“Vino cotto”, “vin cuott”, “vin cott” are the names given to a grape syrup typical of Abruzzo. It is usually consumed as a dessert and the alcohol content varies depending on how it is made and how long it is aged. It may be dry or sweet, for its residual sugar content, but always has a full-bodied aftertaste. The typical colour varies from amber-tinged red to garnet red, and it has an intense aroma.
The fresh must obtained from the pressing of white and/or red grapes is poured into a large aluminium, stainless steel or copper cauldron (for the latter a fragment of terracotta, known as a “pencio”, is laid on the bottom). It is then set to boil on a tripod or any other structure under which a low, strong heat can burn, so that the must boils but does not spill over from the recipient, and any foam that forms is removed. As the pot boils not only is water lost, but transformations occur that change the taste and aroma, conferring the product with its typical flavour and scent. There are two production techniques: one envisages slow, continuous boiling, which reduces the must by 50%-25% of its initial volume (the percentage varies according to the density required) and until no further foam is generated. The concentrated must obtained in this manner is left to rest and cool in glass, clay or stainless steel containers, and later stirred very slowly into variable proportions of a good must from a first pressing: from doubling to five-six times the volume if the concentrated must (called “sapa”). This is all poured into a wooden barrel that has been treated with sulphur and is left to ferment slowly.
The second method, similarly, reduces the must to a third of its initial amount, through constant and slow boiling, then leaving the concentrate to cool. The concentrated must obtained in this manner is left to rest and cool in glass, clay or stainless steel containers and then poured into a wooden barrel that has been treated with sulphur and is left to ferment slowly.
After fermentation the barrel is stoppered with cork or some other suitable materiale. It is normal practice to top up grape syrup produced in previous years with the new batch. Ageing in the barriques goes from at least one year to 30-40 years or more.

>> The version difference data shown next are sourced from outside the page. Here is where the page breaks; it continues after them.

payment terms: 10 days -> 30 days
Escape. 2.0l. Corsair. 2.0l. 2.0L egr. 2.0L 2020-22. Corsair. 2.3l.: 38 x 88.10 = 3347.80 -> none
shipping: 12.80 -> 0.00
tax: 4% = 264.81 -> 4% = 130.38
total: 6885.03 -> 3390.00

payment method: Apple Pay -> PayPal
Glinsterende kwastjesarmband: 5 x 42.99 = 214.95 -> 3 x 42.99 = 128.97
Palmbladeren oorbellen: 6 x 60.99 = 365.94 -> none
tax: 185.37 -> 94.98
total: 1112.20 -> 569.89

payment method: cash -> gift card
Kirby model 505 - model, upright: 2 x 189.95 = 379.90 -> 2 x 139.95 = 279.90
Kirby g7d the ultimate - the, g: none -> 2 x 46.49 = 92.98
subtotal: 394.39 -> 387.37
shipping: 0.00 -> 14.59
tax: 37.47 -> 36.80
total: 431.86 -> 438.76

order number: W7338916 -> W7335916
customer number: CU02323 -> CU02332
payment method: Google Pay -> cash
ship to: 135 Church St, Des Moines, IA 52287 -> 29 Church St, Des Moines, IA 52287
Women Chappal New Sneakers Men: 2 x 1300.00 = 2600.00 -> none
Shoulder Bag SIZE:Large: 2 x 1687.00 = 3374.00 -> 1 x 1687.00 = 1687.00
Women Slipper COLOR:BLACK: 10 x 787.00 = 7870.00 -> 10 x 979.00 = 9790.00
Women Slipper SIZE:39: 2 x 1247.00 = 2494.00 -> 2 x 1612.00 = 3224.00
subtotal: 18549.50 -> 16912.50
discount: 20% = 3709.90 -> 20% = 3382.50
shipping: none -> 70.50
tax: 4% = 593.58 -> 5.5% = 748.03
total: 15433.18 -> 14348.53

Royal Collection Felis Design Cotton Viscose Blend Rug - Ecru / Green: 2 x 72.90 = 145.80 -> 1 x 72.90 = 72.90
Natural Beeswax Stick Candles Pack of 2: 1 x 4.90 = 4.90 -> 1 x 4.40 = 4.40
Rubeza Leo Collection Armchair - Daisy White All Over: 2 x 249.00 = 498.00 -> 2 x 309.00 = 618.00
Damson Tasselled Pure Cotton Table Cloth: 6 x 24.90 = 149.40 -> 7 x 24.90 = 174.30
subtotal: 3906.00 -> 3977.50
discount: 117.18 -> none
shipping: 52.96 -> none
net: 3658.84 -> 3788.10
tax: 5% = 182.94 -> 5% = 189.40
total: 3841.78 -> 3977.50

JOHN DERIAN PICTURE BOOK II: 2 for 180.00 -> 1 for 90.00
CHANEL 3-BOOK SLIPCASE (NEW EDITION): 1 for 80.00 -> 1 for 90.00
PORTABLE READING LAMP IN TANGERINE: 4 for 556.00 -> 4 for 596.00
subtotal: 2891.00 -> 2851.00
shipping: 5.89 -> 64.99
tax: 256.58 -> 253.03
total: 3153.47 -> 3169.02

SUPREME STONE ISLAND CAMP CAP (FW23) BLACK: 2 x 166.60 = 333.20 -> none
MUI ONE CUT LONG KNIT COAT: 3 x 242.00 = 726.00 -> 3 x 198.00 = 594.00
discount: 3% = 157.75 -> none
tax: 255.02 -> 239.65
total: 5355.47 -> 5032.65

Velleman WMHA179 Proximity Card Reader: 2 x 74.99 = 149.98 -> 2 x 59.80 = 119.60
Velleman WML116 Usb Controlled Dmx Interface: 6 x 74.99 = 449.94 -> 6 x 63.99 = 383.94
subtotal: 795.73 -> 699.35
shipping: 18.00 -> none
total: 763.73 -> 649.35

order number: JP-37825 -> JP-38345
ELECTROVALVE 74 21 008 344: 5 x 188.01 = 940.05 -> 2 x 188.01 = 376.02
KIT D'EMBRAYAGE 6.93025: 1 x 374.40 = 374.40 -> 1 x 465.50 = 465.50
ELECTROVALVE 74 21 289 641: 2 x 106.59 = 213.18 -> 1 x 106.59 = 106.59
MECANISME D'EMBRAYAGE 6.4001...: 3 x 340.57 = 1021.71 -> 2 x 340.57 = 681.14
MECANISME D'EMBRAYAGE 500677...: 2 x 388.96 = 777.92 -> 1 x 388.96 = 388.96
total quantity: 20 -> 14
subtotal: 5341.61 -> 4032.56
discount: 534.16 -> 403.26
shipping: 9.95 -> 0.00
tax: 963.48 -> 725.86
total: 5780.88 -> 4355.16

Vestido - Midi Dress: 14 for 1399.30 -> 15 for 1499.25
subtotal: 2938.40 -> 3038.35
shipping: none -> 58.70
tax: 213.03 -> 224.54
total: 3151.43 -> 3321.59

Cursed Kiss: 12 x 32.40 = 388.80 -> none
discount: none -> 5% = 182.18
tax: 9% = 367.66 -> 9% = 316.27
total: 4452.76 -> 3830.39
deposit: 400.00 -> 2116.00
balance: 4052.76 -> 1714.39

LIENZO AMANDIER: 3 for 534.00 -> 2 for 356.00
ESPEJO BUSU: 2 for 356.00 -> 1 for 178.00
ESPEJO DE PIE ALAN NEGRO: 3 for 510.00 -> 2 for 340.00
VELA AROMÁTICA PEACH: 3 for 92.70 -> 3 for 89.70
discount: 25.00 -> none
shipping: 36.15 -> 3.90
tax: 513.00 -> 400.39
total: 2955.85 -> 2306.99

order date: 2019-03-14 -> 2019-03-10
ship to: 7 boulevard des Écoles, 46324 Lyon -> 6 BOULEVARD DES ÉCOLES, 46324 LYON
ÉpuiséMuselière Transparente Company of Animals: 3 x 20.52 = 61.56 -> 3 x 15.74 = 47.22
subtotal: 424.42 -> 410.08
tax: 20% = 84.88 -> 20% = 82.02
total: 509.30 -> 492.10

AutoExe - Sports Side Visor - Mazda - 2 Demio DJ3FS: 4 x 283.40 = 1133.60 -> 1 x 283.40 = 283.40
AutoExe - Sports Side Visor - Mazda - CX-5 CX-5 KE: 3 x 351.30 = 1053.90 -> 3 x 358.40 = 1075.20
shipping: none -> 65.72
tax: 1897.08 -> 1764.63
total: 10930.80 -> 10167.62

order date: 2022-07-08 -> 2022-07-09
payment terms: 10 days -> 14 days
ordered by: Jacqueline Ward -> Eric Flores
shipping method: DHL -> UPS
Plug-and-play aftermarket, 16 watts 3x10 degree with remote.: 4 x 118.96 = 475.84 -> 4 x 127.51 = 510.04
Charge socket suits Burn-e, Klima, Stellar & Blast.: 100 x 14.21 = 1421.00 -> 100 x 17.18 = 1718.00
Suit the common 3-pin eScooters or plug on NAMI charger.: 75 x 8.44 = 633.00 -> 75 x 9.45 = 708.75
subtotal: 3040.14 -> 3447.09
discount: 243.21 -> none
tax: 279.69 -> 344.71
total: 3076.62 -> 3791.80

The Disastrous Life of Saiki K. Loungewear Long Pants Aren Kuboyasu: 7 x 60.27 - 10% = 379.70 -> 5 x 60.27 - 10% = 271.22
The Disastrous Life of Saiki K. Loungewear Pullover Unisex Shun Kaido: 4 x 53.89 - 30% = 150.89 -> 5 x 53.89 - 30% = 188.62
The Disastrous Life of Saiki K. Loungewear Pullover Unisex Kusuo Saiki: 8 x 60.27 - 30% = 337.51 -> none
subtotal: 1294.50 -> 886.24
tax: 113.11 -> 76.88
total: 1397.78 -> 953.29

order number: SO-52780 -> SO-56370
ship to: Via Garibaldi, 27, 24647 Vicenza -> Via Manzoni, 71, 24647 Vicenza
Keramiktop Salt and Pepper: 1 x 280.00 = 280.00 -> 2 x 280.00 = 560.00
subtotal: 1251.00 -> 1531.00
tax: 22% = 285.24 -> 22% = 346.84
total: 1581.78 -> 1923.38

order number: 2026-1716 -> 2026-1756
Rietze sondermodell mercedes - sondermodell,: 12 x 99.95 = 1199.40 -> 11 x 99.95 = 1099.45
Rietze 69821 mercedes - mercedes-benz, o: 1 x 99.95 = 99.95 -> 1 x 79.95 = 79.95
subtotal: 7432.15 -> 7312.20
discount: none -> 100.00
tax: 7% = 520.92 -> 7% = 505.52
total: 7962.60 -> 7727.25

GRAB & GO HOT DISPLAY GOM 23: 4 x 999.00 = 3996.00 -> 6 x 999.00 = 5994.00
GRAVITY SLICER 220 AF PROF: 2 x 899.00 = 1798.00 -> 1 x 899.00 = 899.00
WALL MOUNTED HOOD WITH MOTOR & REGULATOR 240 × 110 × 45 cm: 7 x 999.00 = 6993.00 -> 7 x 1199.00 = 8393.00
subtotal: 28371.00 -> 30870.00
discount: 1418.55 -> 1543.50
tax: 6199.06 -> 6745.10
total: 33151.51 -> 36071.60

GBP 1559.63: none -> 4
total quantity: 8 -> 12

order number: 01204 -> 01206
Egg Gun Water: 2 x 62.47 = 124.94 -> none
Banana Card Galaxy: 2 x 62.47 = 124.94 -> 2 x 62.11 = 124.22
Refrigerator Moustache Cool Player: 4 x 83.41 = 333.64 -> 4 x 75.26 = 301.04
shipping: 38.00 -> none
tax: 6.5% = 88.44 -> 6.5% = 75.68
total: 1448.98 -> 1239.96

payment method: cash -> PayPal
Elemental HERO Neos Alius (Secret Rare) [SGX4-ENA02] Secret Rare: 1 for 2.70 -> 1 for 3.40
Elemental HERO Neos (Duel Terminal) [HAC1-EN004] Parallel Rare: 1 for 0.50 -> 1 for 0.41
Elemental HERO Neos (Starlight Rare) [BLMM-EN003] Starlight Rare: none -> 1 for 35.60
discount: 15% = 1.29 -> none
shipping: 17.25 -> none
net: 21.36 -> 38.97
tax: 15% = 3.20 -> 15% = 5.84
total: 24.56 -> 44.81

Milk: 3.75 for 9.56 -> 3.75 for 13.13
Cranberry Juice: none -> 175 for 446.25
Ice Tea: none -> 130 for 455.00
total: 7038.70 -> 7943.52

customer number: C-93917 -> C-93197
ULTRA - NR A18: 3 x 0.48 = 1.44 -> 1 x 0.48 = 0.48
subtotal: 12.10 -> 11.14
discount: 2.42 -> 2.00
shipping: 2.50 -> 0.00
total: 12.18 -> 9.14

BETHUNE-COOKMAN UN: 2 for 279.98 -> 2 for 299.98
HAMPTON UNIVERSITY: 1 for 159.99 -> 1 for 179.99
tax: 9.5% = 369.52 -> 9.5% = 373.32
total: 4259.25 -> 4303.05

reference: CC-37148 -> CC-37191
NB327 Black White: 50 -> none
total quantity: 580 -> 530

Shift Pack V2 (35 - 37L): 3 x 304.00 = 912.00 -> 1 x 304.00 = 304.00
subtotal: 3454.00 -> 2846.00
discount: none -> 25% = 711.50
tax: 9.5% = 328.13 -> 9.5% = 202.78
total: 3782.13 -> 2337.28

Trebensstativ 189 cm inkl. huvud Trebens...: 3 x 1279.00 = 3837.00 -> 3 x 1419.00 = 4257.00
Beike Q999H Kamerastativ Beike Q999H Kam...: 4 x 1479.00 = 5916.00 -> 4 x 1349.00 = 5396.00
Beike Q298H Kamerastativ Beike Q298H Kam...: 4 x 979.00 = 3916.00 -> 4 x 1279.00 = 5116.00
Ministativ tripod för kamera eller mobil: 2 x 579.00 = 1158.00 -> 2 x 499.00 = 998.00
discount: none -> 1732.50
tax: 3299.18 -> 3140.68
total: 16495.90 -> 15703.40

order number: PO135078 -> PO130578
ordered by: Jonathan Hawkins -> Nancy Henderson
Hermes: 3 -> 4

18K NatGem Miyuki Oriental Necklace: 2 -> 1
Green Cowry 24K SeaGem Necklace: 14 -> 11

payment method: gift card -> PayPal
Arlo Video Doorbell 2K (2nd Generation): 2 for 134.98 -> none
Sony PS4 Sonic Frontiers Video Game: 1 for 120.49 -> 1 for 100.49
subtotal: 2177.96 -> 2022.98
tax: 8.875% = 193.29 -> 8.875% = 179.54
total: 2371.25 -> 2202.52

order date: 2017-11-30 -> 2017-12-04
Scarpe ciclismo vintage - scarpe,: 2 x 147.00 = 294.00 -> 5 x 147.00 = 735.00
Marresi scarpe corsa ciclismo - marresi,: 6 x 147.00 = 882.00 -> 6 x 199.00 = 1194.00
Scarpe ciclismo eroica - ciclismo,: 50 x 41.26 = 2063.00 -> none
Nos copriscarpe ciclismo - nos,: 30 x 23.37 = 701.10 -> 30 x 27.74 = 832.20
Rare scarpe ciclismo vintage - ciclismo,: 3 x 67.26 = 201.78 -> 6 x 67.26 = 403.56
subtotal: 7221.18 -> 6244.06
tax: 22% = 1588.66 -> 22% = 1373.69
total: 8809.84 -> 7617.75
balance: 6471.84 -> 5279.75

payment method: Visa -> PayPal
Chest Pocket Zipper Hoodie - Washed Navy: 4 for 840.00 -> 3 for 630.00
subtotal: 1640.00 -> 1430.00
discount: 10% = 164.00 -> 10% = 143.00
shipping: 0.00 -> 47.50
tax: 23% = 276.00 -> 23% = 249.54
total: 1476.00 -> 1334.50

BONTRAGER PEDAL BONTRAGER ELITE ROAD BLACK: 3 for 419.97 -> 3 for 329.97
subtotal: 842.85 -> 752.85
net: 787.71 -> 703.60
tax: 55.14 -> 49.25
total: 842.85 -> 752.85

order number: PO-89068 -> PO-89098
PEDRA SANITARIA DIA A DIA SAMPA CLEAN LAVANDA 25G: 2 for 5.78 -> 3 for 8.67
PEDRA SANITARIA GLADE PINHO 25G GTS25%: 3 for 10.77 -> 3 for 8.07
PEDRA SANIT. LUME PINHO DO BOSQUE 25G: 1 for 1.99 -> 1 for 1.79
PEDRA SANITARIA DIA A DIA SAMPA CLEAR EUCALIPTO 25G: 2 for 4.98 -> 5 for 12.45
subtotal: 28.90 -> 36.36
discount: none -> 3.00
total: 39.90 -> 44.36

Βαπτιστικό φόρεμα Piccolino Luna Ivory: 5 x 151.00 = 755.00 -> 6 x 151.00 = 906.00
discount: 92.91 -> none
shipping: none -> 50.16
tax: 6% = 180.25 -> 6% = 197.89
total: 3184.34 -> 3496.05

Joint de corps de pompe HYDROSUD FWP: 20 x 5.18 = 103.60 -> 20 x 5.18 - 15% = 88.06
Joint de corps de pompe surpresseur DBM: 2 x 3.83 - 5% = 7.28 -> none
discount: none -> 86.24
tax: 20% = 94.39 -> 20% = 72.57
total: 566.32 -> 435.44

The oldest testimony regarding grape syrup in Abruzzo can be found in Filippo Rizzi’s book “Memoria sull’Abuso di Cuocere il Mosto” (1811), but the English writer Edward Lear also mentioned it in his “Illustrated Excursions in Italy” (1843-1844) when discussing Carsoli and the surrounding area: “… I have tasted some wines, aged for many years, that were almost as good as fine Marsala…” . He was referring to aged and matured “vino cotto” (not to be confused with wine mixed with must syrup that has a higher alcohol content and a longer shelf life). Guido Giuliani also mentioned grape syrup in his book “Il vino in Abruzzo (1975)”: “A particularly fine desert wine with a long tradition, which is drunk on memorable occasions or used to treat colds and influenza.” In fact, many Abruzzo wedding toasts even today call for “vino cotto”. Traditionally, the father of the groom offers guests this special wine, prepared at the son’s birth and kept in a small barrel for the say of his marriage, having been aged for at least 25-30 years and savoured by the participants who appreciate its excellent digestive properties as well as its flavour.